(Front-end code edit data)
....................
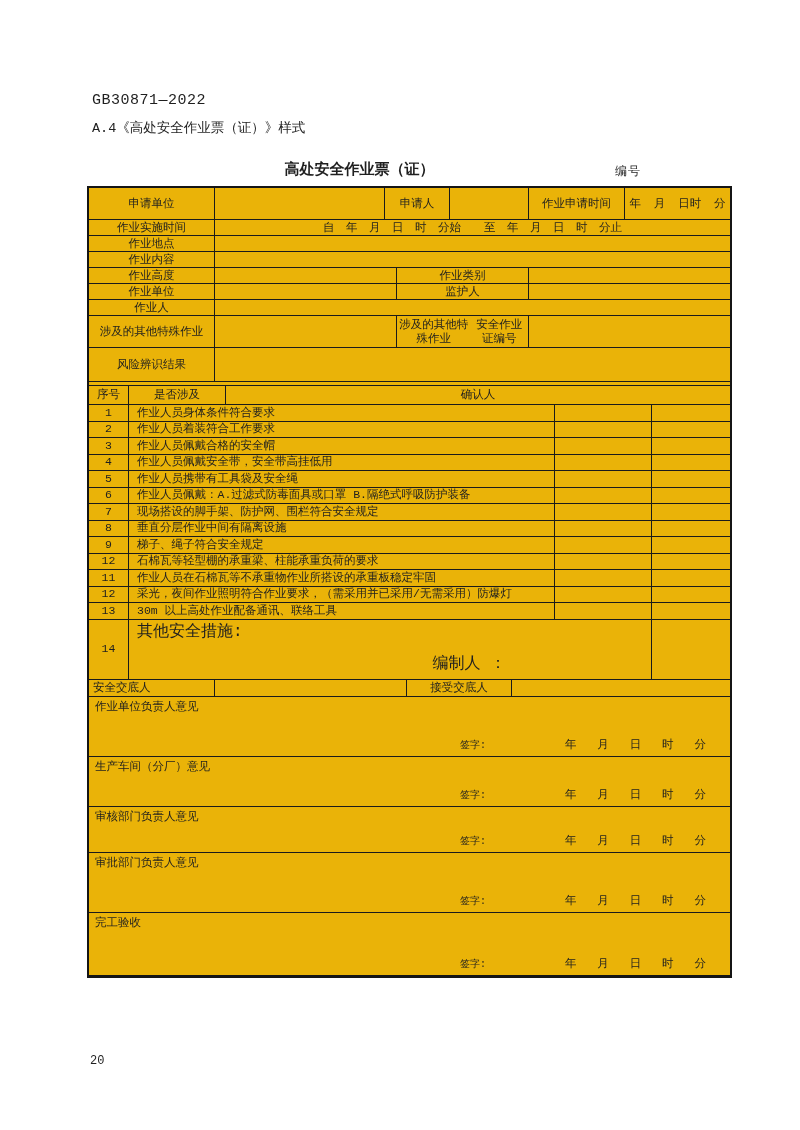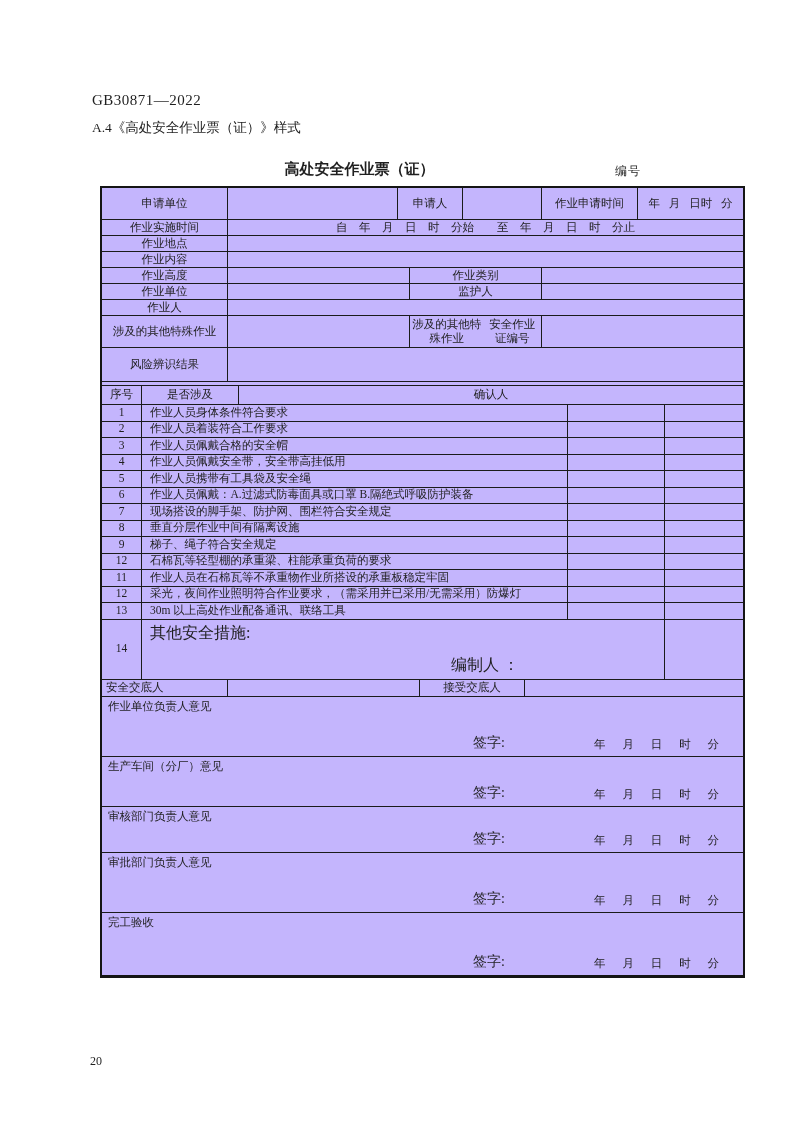--- a/index.html
+++ b/index.html
@@ -1,36 +1,36 @@
 <!DOCTYPE html>
 <html><head>
 <meta charset="utf-8">
 <style>
   html,body{margin:0;padding:0;}
   .sheet{position:relative;width:800px;height:1130px;background:#ffffff;
-         font-family:Liberation Serif, serif;color:#1f1f1f;overflow:hidden;}
+         font-family:Liberation Mono, monospace;color:#1f1f1f;overflow:hidden;}
   .hdr-std{position:absolute;left:92px;top:92px;font-size:15px;letter-spacing:.5px;}
   .hdr-sec{position:absolute;left:92px;top:119px;font-size:13.5px;}
   .title-wrap{position:absolute;left:92px;top:158px;width:645px;height:26px;}
   .form-title{position:absolute;left:0;right:110px;text-align:center;font-size:15px;font-weight:bold;top:2px;}
   .form-no{position:absolute;left:523px;top:5px;font-size:12px;letter-spacing:1px;}
-  .ftable{position:absolute;left:100px;top:186px;width:645px;height:792px;box-sizing:border-box;
-          border:2px solid #151515;border-bottom-width:3px;display:flex;flex-direction:column;background:#c4b5fd;}
+  .ftable{position:absolute;left:87px;top:186px;width:645px;height:792px;box-sizing:border-box;
+          border:2px solid #151515;border-bottom-width:3px;display:flex;flex-direction:column;background:#eab308;}
   .tr{display:flex;border-bottom:1px solid #1b1b1b;box-sizing:border-box;flex-shrink:0;min-height:0;}
   .tr.nb{border-bottom:none;}
   .td{border-right:1px solid #1b1b1b;box-sizing:border-box;display:flex;align-items:center;
       justify-content:center;font-size:11.5px;line-height:1.2;flex-shrink:0;overflow:hidden;text-align:center;}
   .td:last-child{border-right:none;}
   .fill{flex:1 1 auto;}
   .left{justify-content:flex-start;text-align:left;padding-left:8px;}
   .col{flex-direction:row;}
   .ws6{word-spacing:6px;}
   .rel{position:relative;display:block;}
   .sec-title{position:absolute;left:6px;top:3px;font-size:11.5px;}
-  .sign-label{position:absolute;left:371px;bottom:4px;font-size:14px;}
+  .sign-label{position:absolute;left:371px;bottom:4px;font-size:10px;}
   .sign-date{position:absolute;right:24px;bottom:4px;font-size:11.5px;word-spacing:14px;}
   .other-label{position:absolute;left:8px;top:3px;font-size:16px;}
   .preparer{position:absolute;right:145px;bottom:4px;font-size:16px;margin-left:27px;}
   .page-no{position:absolute;left:90px;top:1054px;font-size:12px;}
 </style>
 </head>
 <body>
 
 <div class="sheet">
....................
■ BRIEF ■
Copy the lines above exactly. Do not include pictures.

■ FINISHED EXERCISE ■
--- a/index.html
+++ b/index.html
@@ -1,36 +1,36 @@
 <!DOCTYPE html>
 <html><head>
 <meta charset="utf-8">
 <style>
   html,body{margin:0;padding:0;}
   .sheet{position:relative;width:800px;height:1130px;background:#ffffff;
-         font-family:Liberation Serif, serif;color:#1f1f1f;overflow:hidden;}
+         font-family:Liberation Mono, monospace;color:#1f1f1f;overflow:hidden;}
   .hdr-std{position:absolute;left:92px;top:92px;font-size:15px;letter-spacing:.5px;}
   .hdr-sec{position:absolute;left:92px;top:119px;font-size:13.5px;}
   .title-wrap{position:absolute;left:92px;top:158px;width:645px;height:26px;}
   .form-title{position:absolute;left:0;right:110px;text-align:center;font-size:15px;font-weight:bold;top:2px;}
   .form-no{position:absolute;left:523px;top:5px;font-size:12px;letter-spacing:1px;}
-  .ftable{position:absolute;left:100px;top:186px;width:645px;height:792px;box-sizing:border-box;
-          border:2px solid #151515;border-bottom-width:3px;display:flex;flex-direction:column;background:#c4b5fd;}
+  .ftable{position:absolute;left:87px;top:186px;width:645px;height:792px;box-sizing:border-box;
+          border:2px solid #151515;border-bottom-width:3px;display:flex;flex-direction:column;background:#eab308;}
   .tr{display:flex;border-bottom:1px solid #1b1b1b;box-sizing:border-box;flex-shrink:0;min-height:0;}
   .tr.nb{border-bottom:none;}
   .td{border-right:1px solid #1b1b1b;box-sizing:border-box;display:flex;align-items:center;
       justify-content:center;font-size:11.5px;line-height:1.2;flex-shrink:0;overflow:hidden;text-align:center;}
   .td:last-child{border-right:none;}
   .fill{flex:1 1 auto;}
   .left{justify-content:flex-start;text-align:left;padding-left:8px;}
   .col{flex-direction:row;}
   .ws6{word-spacing:6px;}
   .rel{position:relative;display:block;}
   .sec-title{position:absolute;left:6px;top:3px;font-size:11.5px;}
-  .sign-label{position:absolute;left:371px;bottom:4px;font-size:14px;}
+  .sign-label{position:absolute;left:371px;bottom:4px;font-size:10px;}
   .sign-date{position:absolute;right:24px;bottom:4px;font-size:11.5px;word-spacing:14px;}
   .other-label{position:absolute;left:8px;top:3px;font-size:16px;}
   .preparer{position:absolute;right:145px;bottom:4px;font-size:16px;margin-left:27px;}
   .page-no{position:absolute;left:90px;top:1054px;font-size:12px;}
 </style>
 </head>
 <body>
 
 <div class="sheet">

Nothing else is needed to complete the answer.